- **RECORDS SHOWN**

——————————

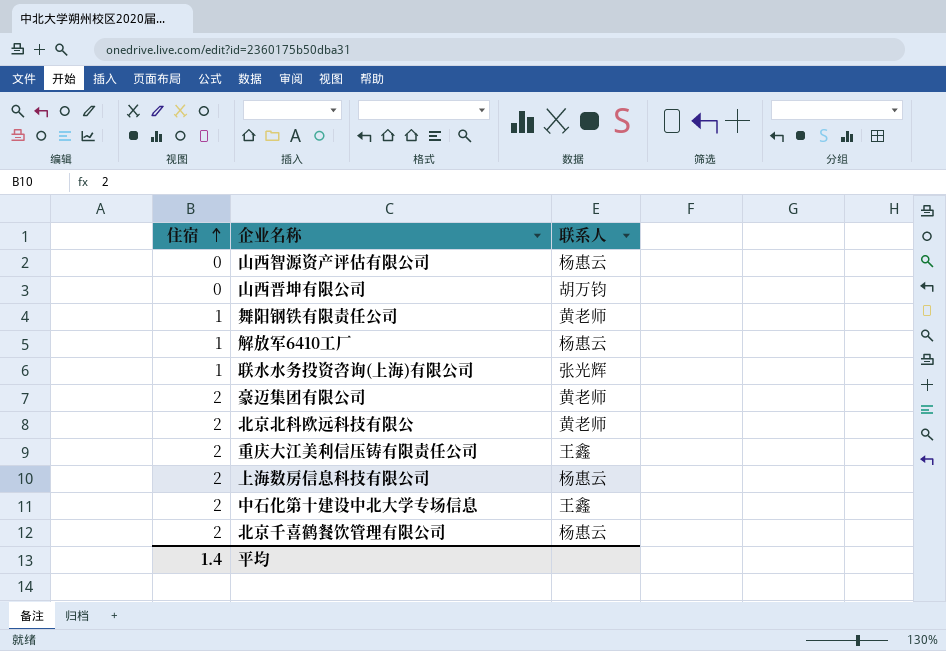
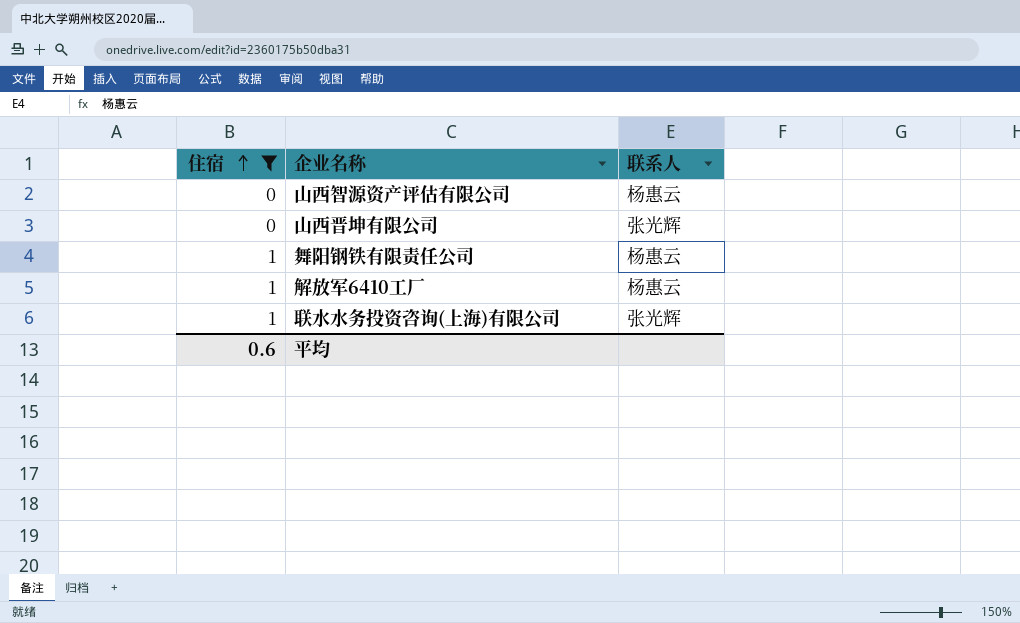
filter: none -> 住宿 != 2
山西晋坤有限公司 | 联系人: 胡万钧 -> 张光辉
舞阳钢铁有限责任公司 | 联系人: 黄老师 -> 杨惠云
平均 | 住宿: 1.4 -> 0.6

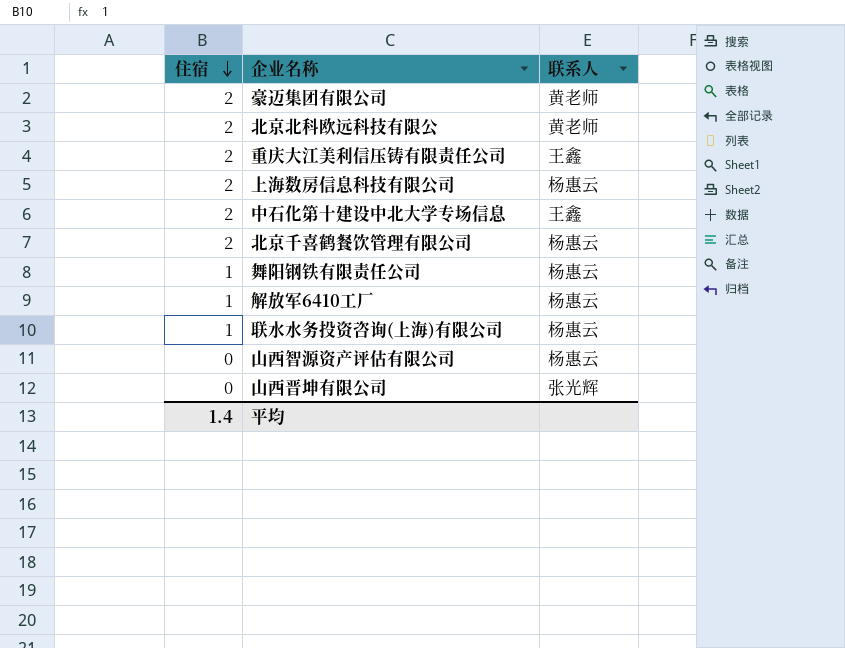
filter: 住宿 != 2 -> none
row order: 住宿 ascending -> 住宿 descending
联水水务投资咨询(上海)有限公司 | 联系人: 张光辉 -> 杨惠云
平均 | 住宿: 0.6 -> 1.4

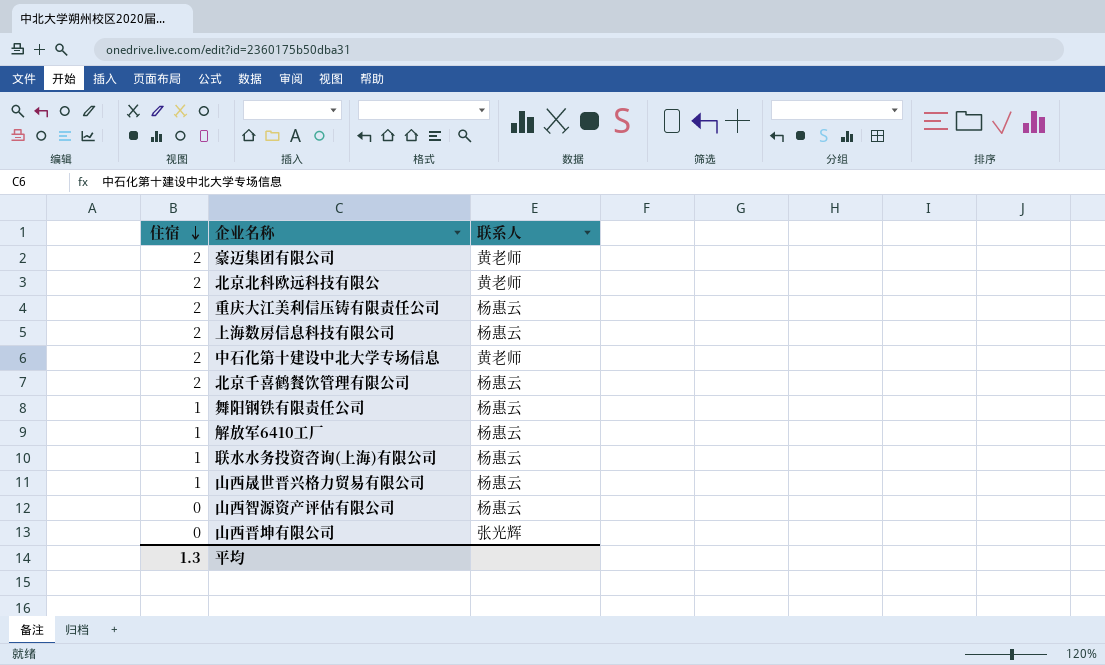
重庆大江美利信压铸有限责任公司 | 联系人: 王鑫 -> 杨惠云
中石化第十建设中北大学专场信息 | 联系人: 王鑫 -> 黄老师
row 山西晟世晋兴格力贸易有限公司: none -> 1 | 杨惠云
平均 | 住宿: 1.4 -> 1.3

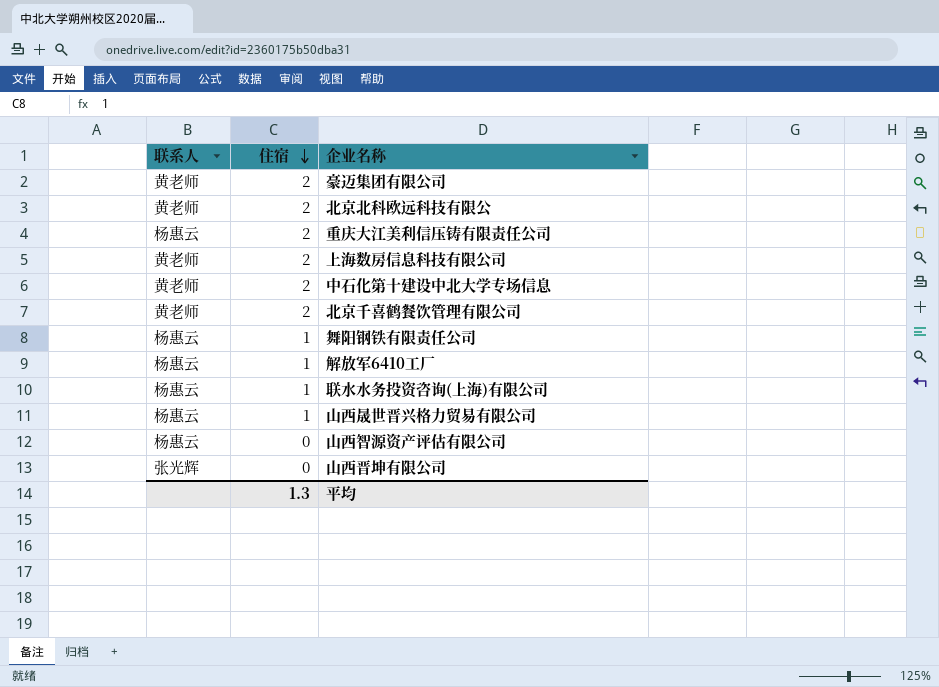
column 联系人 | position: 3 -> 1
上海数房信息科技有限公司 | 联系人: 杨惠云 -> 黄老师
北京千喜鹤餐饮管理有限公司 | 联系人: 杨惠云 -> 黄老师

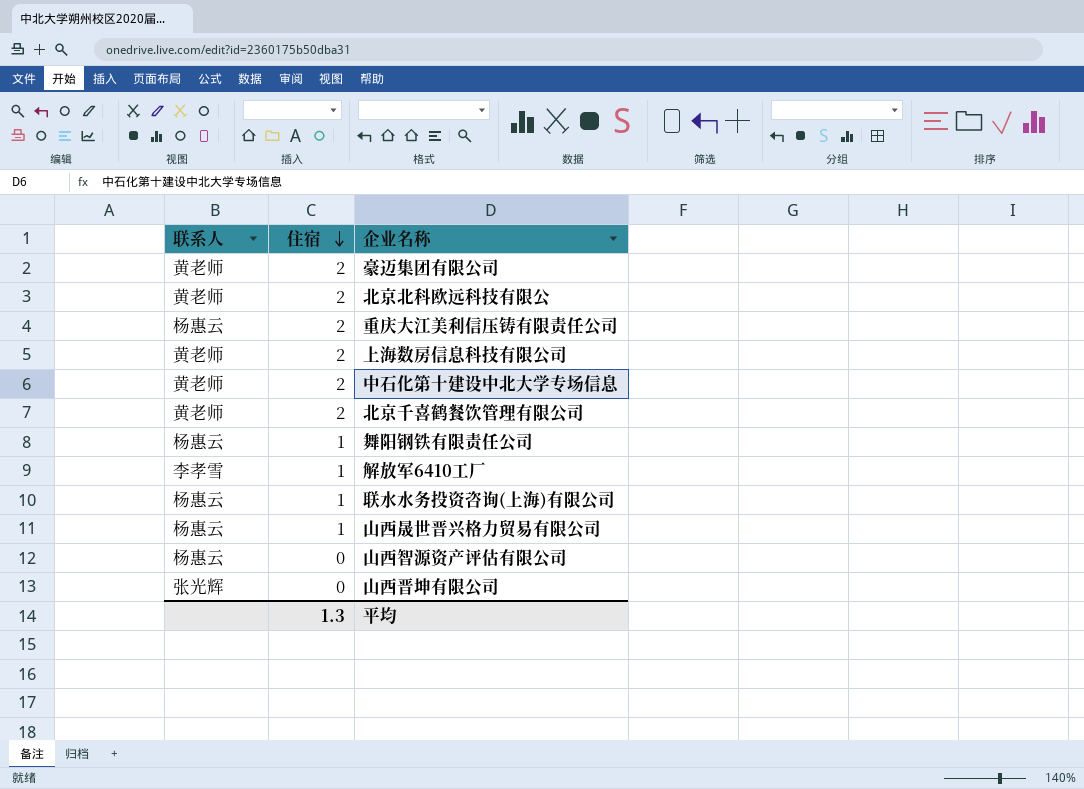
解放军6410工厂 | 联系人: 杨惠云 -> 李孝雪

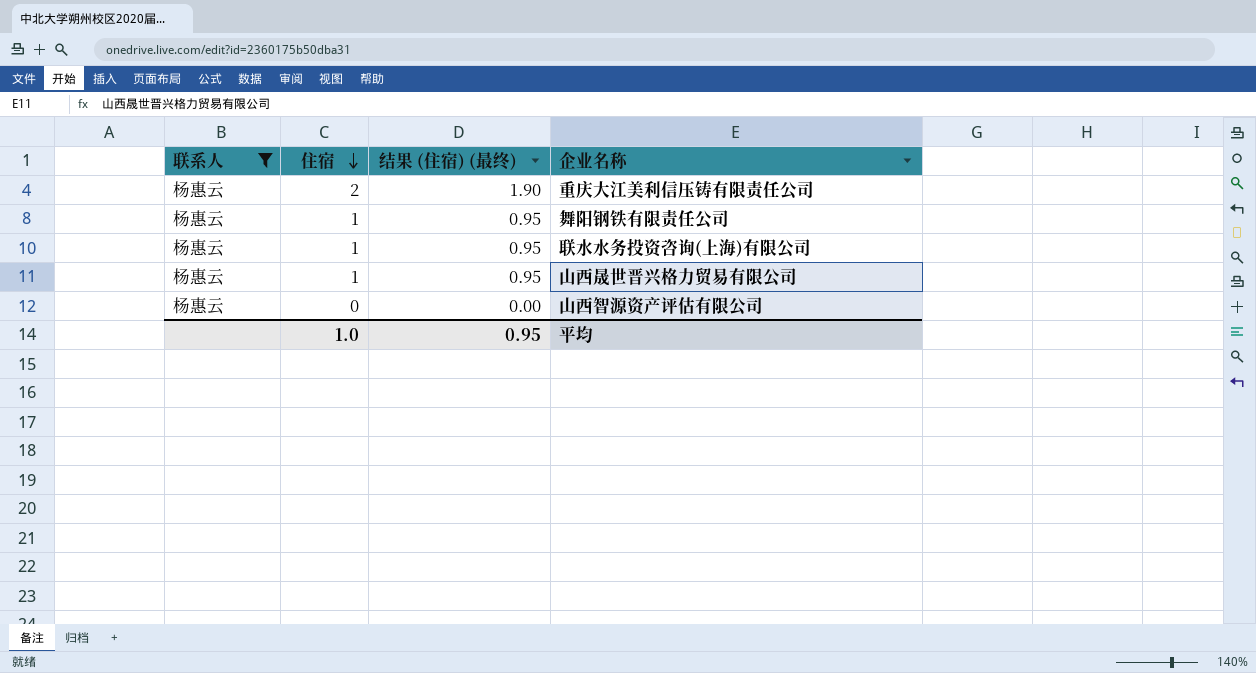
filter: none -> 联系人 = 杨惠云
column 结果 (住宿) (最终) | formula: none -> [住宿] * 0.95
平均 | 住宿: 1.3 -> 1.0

——————————

- **PROMPT**
The line containing "filter: 住宿 != 2 -> none" and all lines after it, through the last line of the records, should be returned exactly. Omit the pictures.

- **YOUR SOLUTION**
filter: 住宿 != 2 -> none
row order: 住宿 ascending -> 住宿 descending
联水水务投资咨询(上海)有限公司 | 联系人: 张光辉 -> 杨惠云
平均 | 住宿: 0.6 -> 1.4

重庆大江美利信压铸有限责任公司 | 联系人: 王鑫 -> 杨惠云
中石化第十建设中北大学专场信息 | 联系人: 王鑫 -> 黄老师
row 山西晟世晋兴格力贸易有限公司: none -> 1 | 杨惠云
平均 | 住宿: 1.4 -> 1.3

column 联系人 | position: 3 -> 1
上海数房信息科技有限公司 | 联系人: 杨惠云 -> 黄老师
北京千喜鹤餐饮管理有限公司 | 联系人: 杨惠云 -> 黄老师

解放军6410工厂 | 联系人: 杨惠云 -> 李孝雪

filter: none -> 联系人 = 杨惠云
column 结果 (住宿) (最终) | formula: none -> [住宿] * 0.95
平均 | 住宿: 1.3 -> 1.0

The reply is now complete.